Driving sustainability by reducing food waste
Coop believes that sustainability must be a key component of its business activity. With the aim to become a zero-waste company, its sustainability strategy feeds into all corporate divisions, from how it selects suppliers of organic, animal-friendly, and fair-trade products to efforts for reducing energy, CO2 emissions, waste materials, and water usage in its supply chains.
Achieving these goals boils down to an optimal control problem. This is known as a Bayesian framework: Coop must carry out quantile inference to determine the scope of its distributions. For example, is it expecting to sell between 35 and 40 tomatoes on a given day, or is its confidence interval between 20 and 400? Reducing this amount of uncertainty with more specific and accurate numbers means Coop can order the precise number of units for distribution centers, ensuring customers can always find the products they need. At the same time, it prevents ordering in excess, which reduces food waste.
Pushing the envelope of what can be achieved company-wide
Having challenged its in-house models against the Vertex AI Forecast model in the POC, Coop is in the process of rolling out a production pilot to one distribution center in the coming months, and possibly all distribution centers across Switzerland later thereafter.
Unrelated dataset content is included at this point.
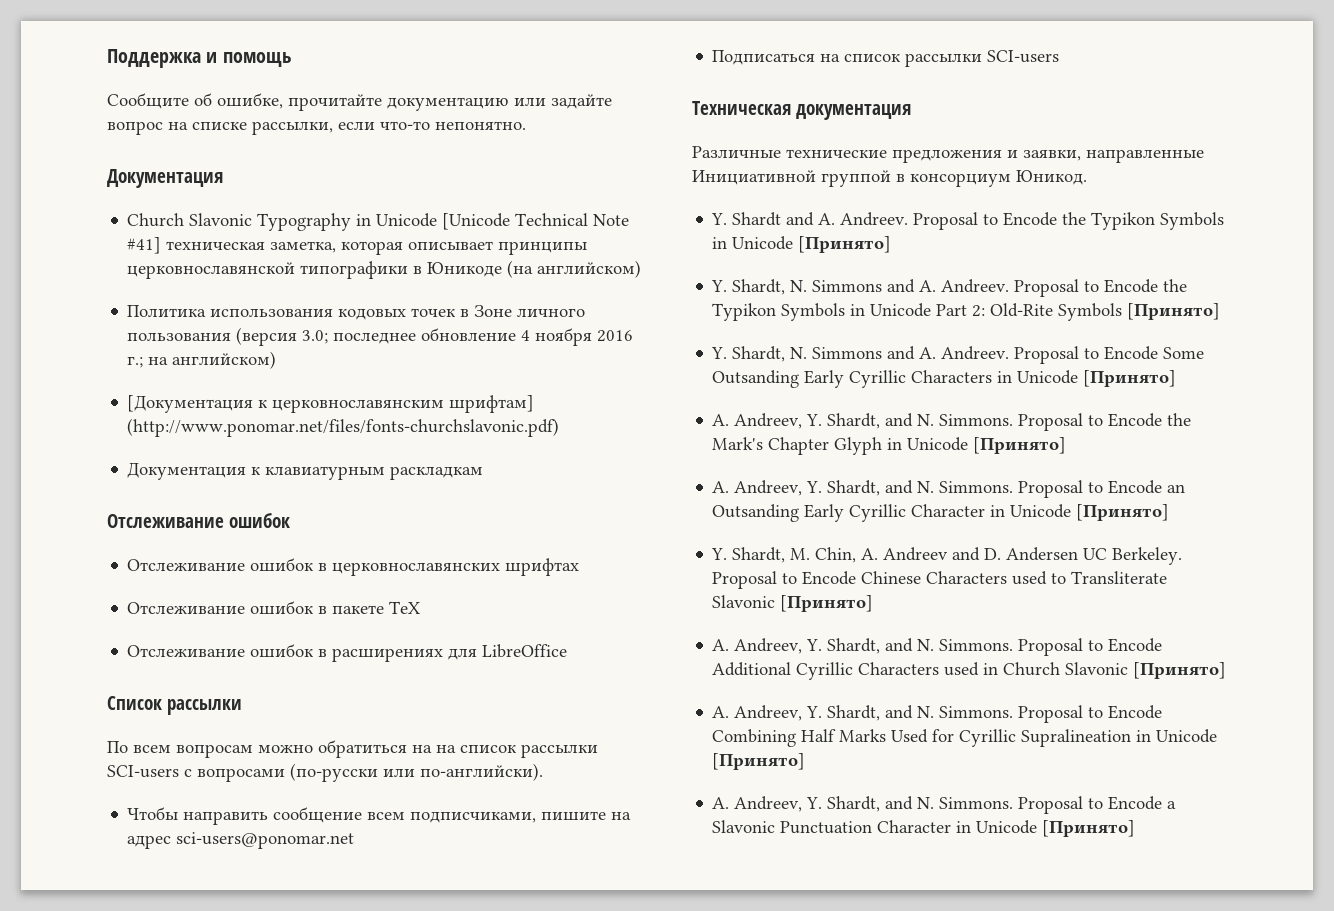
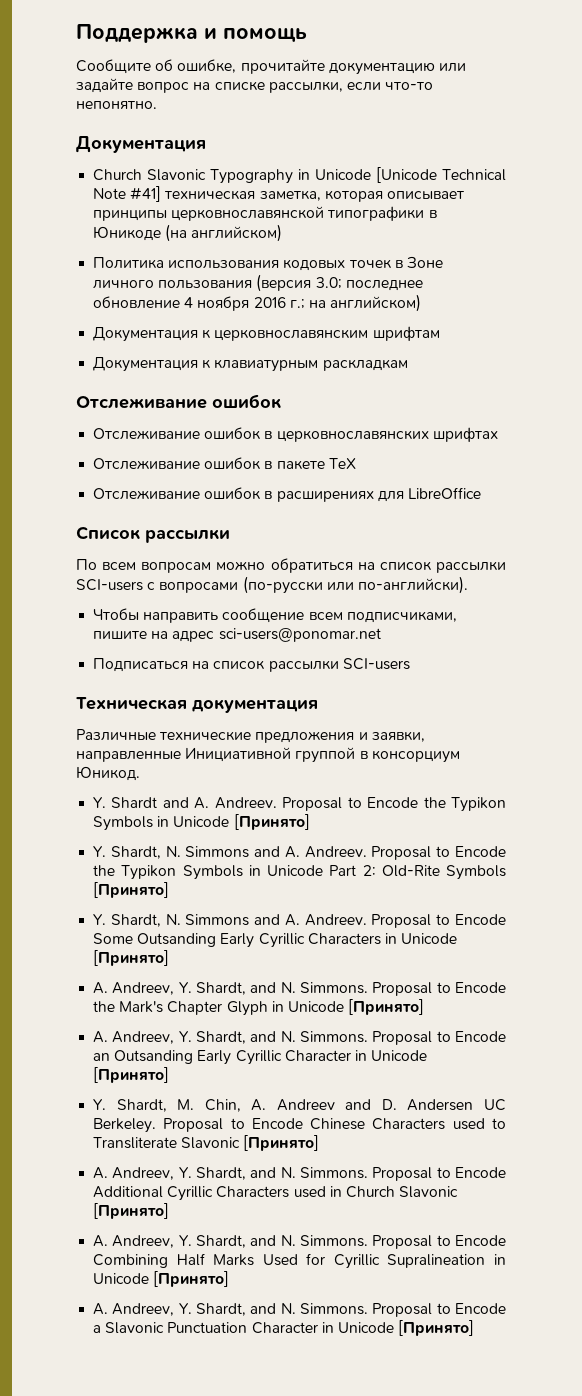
- [Документация к церковнославянским шрифтам] (http://www.ponomar.net/files/fonts-churchslavonic.pdf)
+ Документация к церковнославянским шрифтам
- По всем вопросам можно обратиться на на список рассылки SCI-users с вопросами (по-русски или по-английски).
+ По всем вопросам можно обратиться на список рассылки SCI-users с вопросами (по-русски или по-английски).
In the process, one of the most rewarding things was realizing that the ML team behind the project could use different Google Cloud tools, such as Google Kubernetes Engine and BigQuery, and Vertex AI to create its own ML platform. Beyond using pre-trained Vertex AI models, the team can automate and create data science workflows quickly so it’s not always dependent on infrastructure teams.
Next, Coop’s ML team aims to use BigQuery as a pre-stage for Vertex AI. This will allow the entire data streaming process to flow more efficiently, serving data to any part of Vertex AI when needed. “The two tools integrate seamlessly, so we look forward to trying that combination for our forecasting use cases and potentially new use cases, too. We are also exploring the possibility of deploying different types of natural language processing-based solutions to other data science departments within Coop that are relying heavily on TensorFlow models,” says Martin Mendelin, Head of AI/ML Analytics, Coop.
“By creating and customizing our own ML platform on Google Cloud, we’re creating a standard for other teams to follow, with the flexibility to work with open-source programs but in a stable, reliable environment where their ingenuity can flourish,” Mendelin adds. “The Google team went above and beyond with its expertise and customer focus to help us make this a reality. We’re confident that this will be a nice differentiator for our business.”